[Source records]
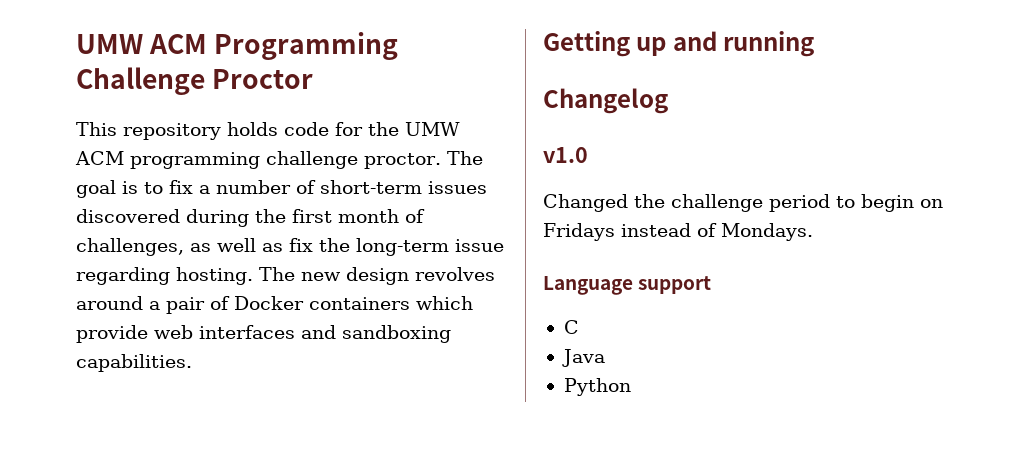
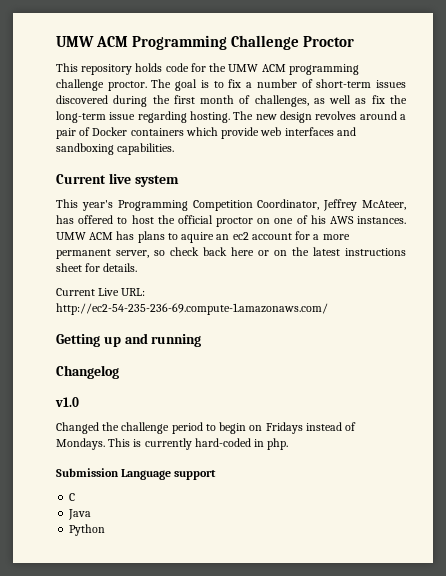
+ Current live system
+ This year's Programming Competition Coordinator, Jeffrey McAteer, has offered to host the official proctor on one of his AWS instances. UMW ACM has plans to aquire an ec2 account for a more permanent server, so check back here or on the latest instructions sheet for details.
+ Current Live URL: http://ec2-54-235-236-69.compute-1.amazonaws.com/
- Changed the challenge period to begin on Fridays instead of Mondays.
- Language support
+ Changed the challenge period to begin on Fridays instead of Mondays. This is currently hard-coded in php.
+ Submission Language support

TASK TO COMPLETE. Each line above that contains the word "begin" should be copied.

COMPLETED TASK.
- Changed the challenge period to begin on Fridays instead of Mondays.
+ Changed the challenge period to begin on Fridays instead of Mondays. This is currently hard-coded in php.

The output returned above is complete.